What is the standard of review for analyzing a sufficiency-of-the-evidence claim under Jackson v. Virginia? May a federal habeas court admit nonrecord evidence to determine the reliability of testimony and evidence given at trial?

 

Following a state conviction for sexual assault, Troy Brown (“Brown”) filed a petition for writ of habeas corpus in the United States District Court for the District of Nevada. The District Court allowed Brown to present new evidence: a report from Dr. Lawrence Mueller. This report detailed a statistical error (“prosecutor’s fallacy”) made by the prosecution during the presentation of DNA evidence. Based on Dr. Mueller’s report, the District Court dismissed the DNA evidence from consideration, found insufficient evidence to convict Brown, and ordered a retrial. The Ninth Circuit affirmed. Petitioner, Warden E.K. McDaniel (“McDaniel”), argues that, under Jackson v. Virginias sufficiency-of-the-evidence standard, a district court may not supplement the trial record. Additionally, McDaniel asserts that the District Court’s analysis was not sufficiently deferential to the state court. Brown agrees with McDaniel that the Ninth Circuit improperly applied Jackson. Brown, however, argues that the lower courts analyzed his case as a due process violation, and, as such, a retrial is  the proper remedy  to correct flawed DNA evidence.

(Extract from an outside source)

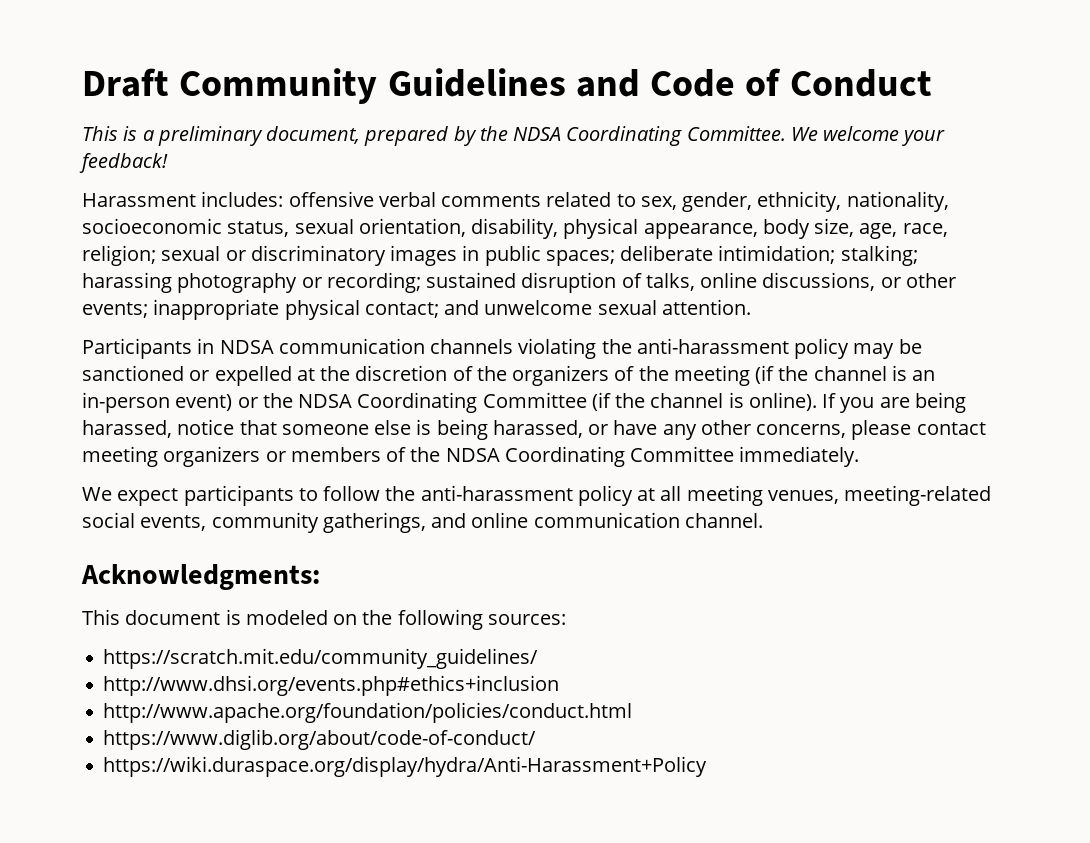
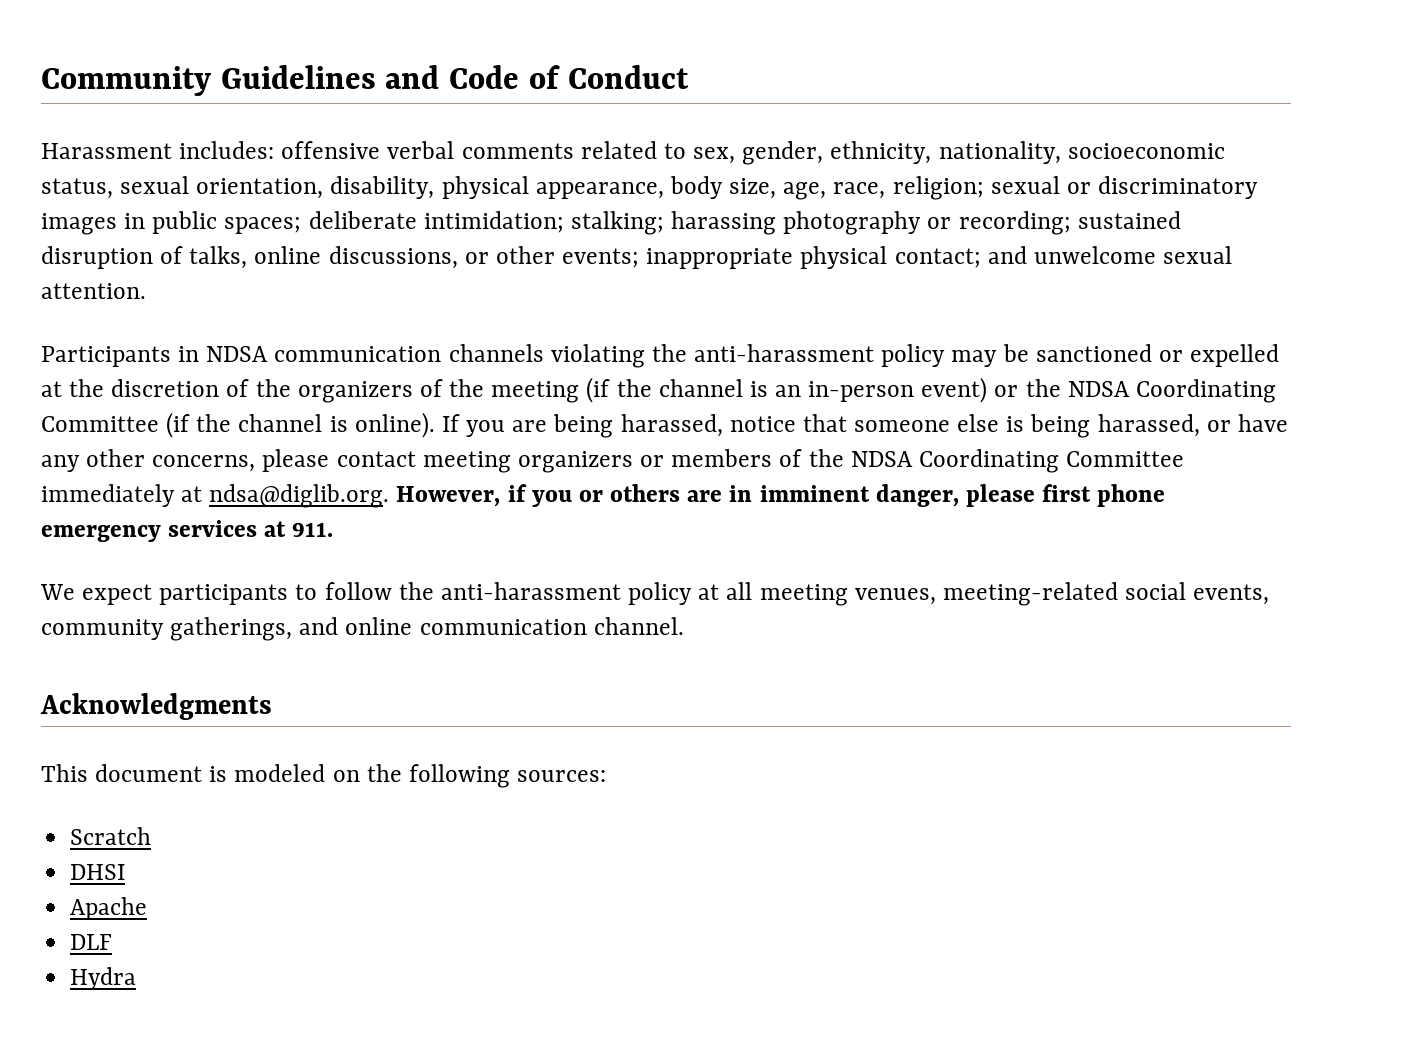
[82,68,169,97] Draft -> (41, 81) none
[82,126,946,146] [79,153,168,173] // This is a preliminary document, prepared by the NDSA Coordinating Committee. We welcome your feedback! -> (689, 77) none
[739,446,860,467] immediately. -> [41,484,1166,508] [41,520,334,542] immediately at ndsa@diglib.org. However, if you or others are in imminent danger, please first phone emergency services at 911.
[81,564,320,590] Acknowledgments: -> [40,693,272,720] Acknowledgments
[103,648,539,669] [103,675,560,696] [103,702,633,723] [103,729,537,750] [103,756,708,777] https://scratch.mit.edu/community_guidelines/ // http://www.dhsi.org/events.php#ethics+inclusion // http://www.apache.org/foundation/policies/conduct.html // https://www.diglib.org/about/code-of-conduct/ // https://wiki.duraspace.org/display/hydra/Anti-Harassment+Policy -> [70,827,152,845] [70,864,126,880] [70,897,148,920] [70,934,113,950] [70,967,137,990] Scratch // DHSI // Apache // DLF // Hydra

Questions as Framed for the Court by the Parties

1. What is the standard of review for a federal habeas court for analyzing a sufficiency-of-the-evidence claim under the Anti-Terrorism and Effective Death Penalty Act of 1996 (AEDPA)?

2. Does analysis of a sufficiency-of-the-evidence claim pursuant to Jackson v. Virginia, 443 U.S. 307, 318-19 (1979), under 28 U.S.C. § 2254(d)(1) permit a federal habeas court to expand the record or consider nonrecord evidence to determine the reliability of testimony and evidence given at trial?

In the early hours of January 29, 1994, a nine-year-old girl was sexually assaulted in the bedroom of her home. See Brown v. State, 934 P.2d 235, 237 (Nev.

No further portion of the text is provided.